(Your objective) Return the lines of the data below, from the one containing "text: list ->" through the very last, exactly and with both ends included; no pictures.
━━━━━ Input material ━━━━━
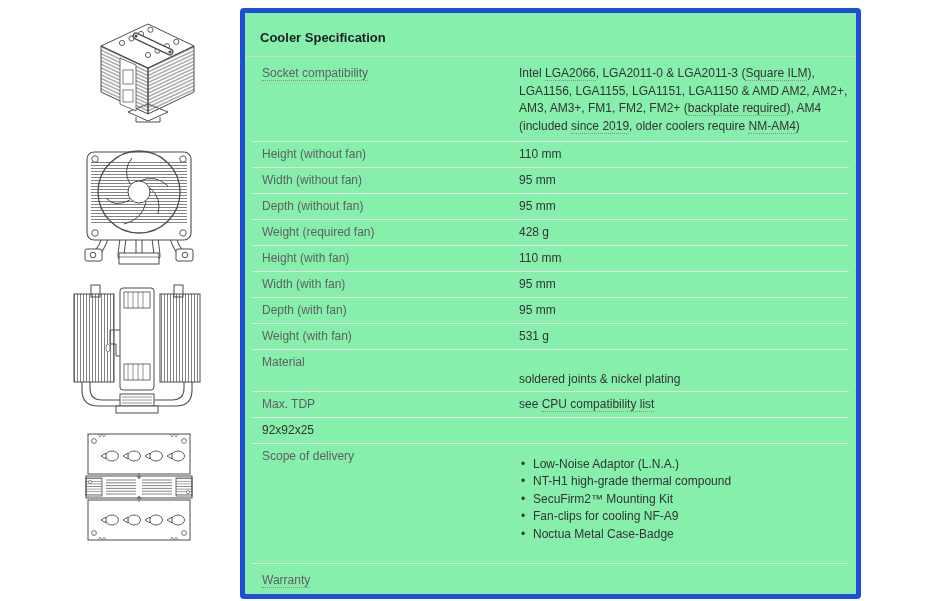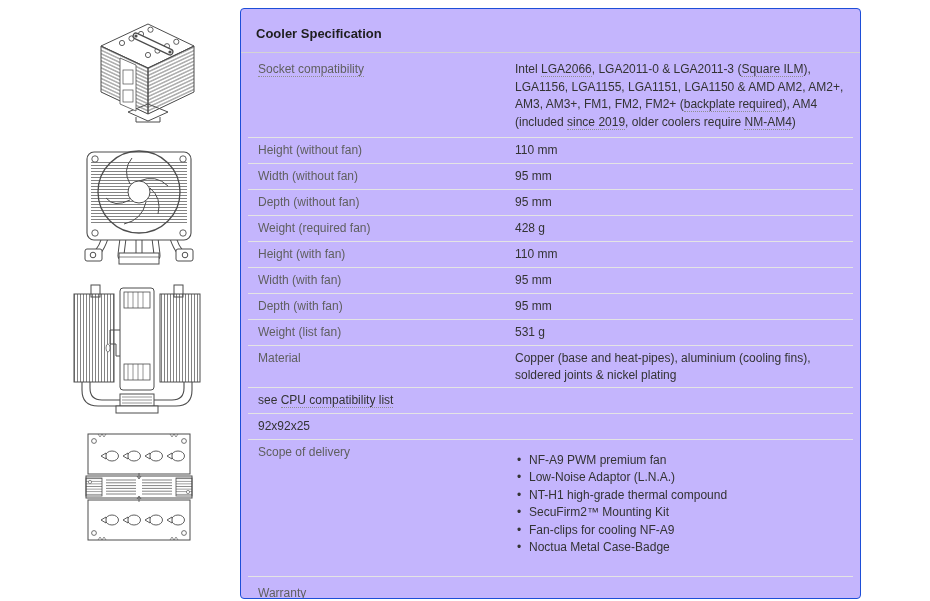"Cooler Specification" .panel { background: #c4b5fd -> #86efac; border: 1px solid #1d4ed8 -> 5px solid #1d4ed8 }
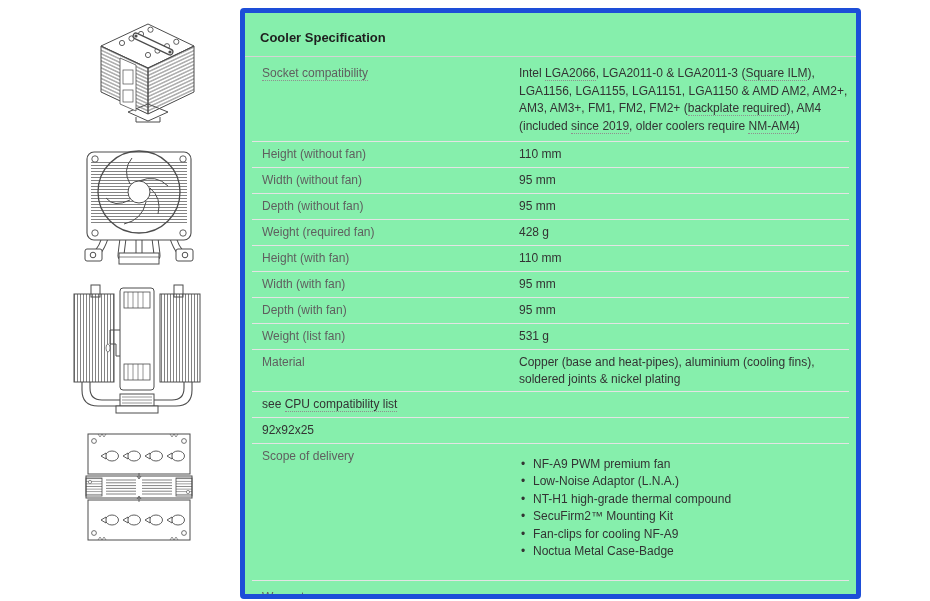"Weight (list fan)" div.label { text: list -> with }
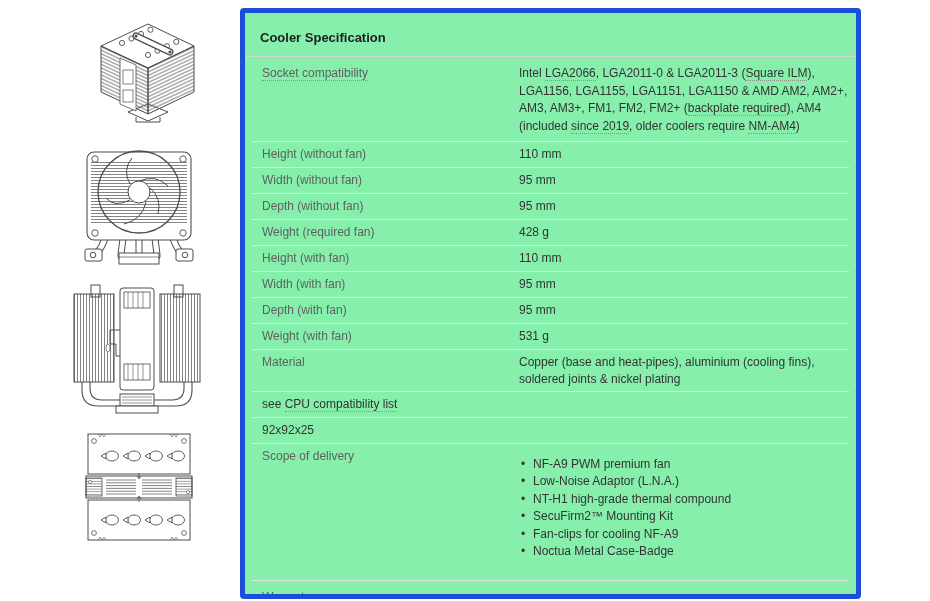"Copper (base and heat-pipes), aluminium" span { html: <span>Copper (base and heat-pipes), aluminium (cooling fins),</span> -> none }
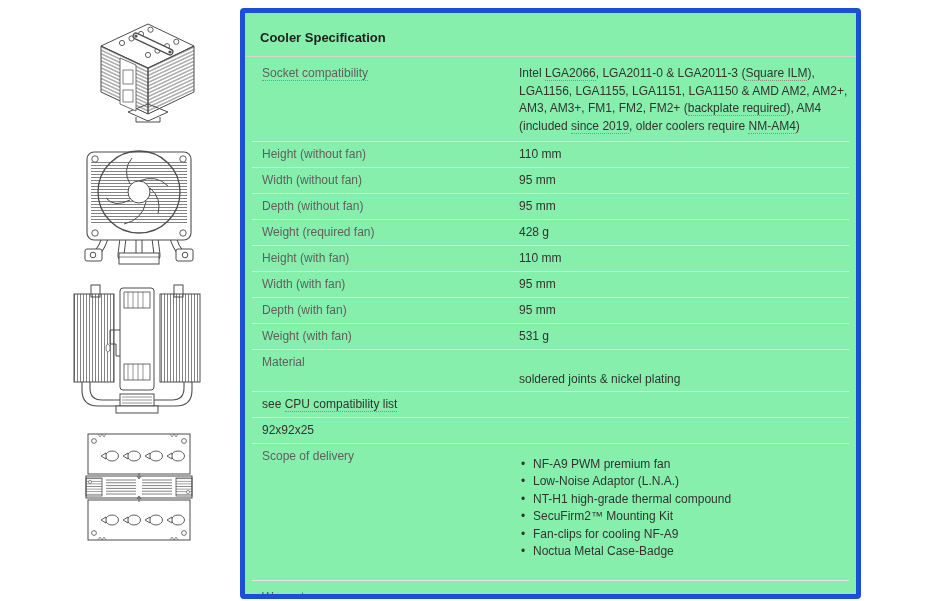"Max. TDP" div.label { html: none -> <div>Max. TDP</div> }
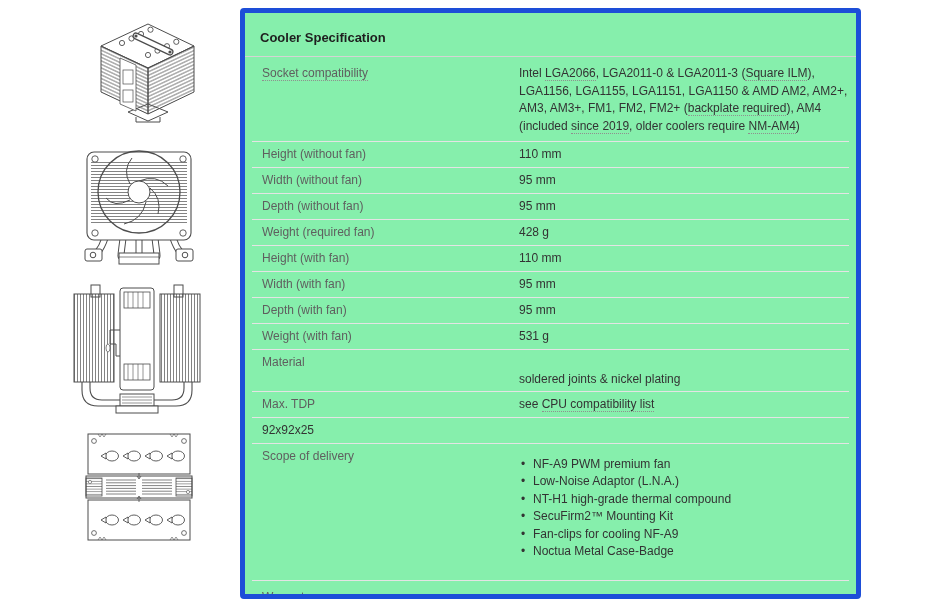"NF-A9 PWM premium fan" li { html: <li>NF-A9 PWM premium fan</li> -> none }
━━━━━
(Your response)
"Weight (list fan)" div.label { text: list -> with }
"Copper (base and heat-pipes), aluminium" span { html: <span>Copper (base and heat-pipes), aluminium (cooling fins),</span> -> none }
"Max. TDP" div.label { html: none -> <div>Max. TDP</div> }
"NF-A9 PWM premium fan" li { html: <li>NF-A9 PWM premium fan</li> -> none }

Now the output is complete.